- [Work required]: Pick every line out of the entries below that holds the string "Mens", and report them.

- [Dataset content]:
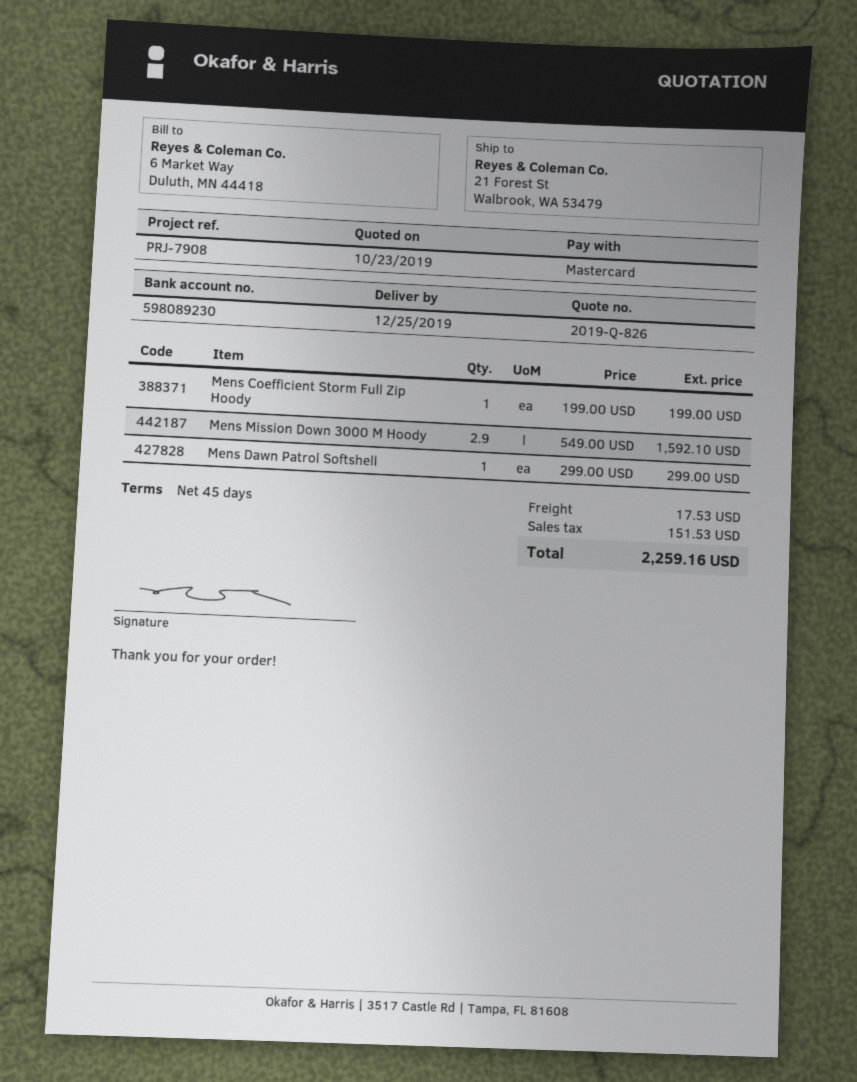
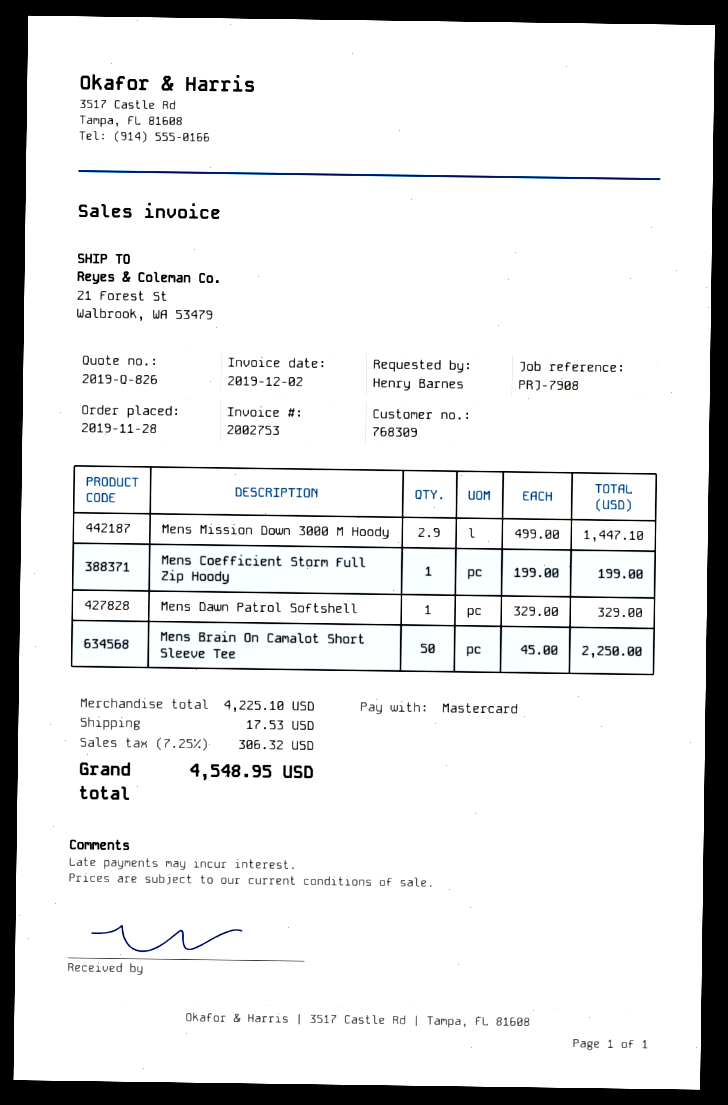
Mens Mission Down 3000 M Hoody: 2.9 x 549.00 = 1592.10 -> 2.9 x 499.00 = 1447.10
Mens Dawn Patrol Softshell: 1 x 299.00 = 299.00 -> 1 x 329.00 = 329.00
Mens Brain On Camalot Short Sleeve Tee: none -> 50 x 45.00 = 2250.00
tax: 151.53 -> 306.32
total: 2259.16 -> 4548.95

- [Response]:
Mens Mission Down 3000 M Hoody: 2.9 x 549.00 = 1592.10 -> 2.9 x 499.00 = 1447.10
Mens Dawn Patrol Softshell: 1 x 299.00 = 299.00 -> 1 x 329.00 = 329.00
Mens Brain On Camalot Short Sleeve Tee: none -> 50 x 45.00 = 2250.00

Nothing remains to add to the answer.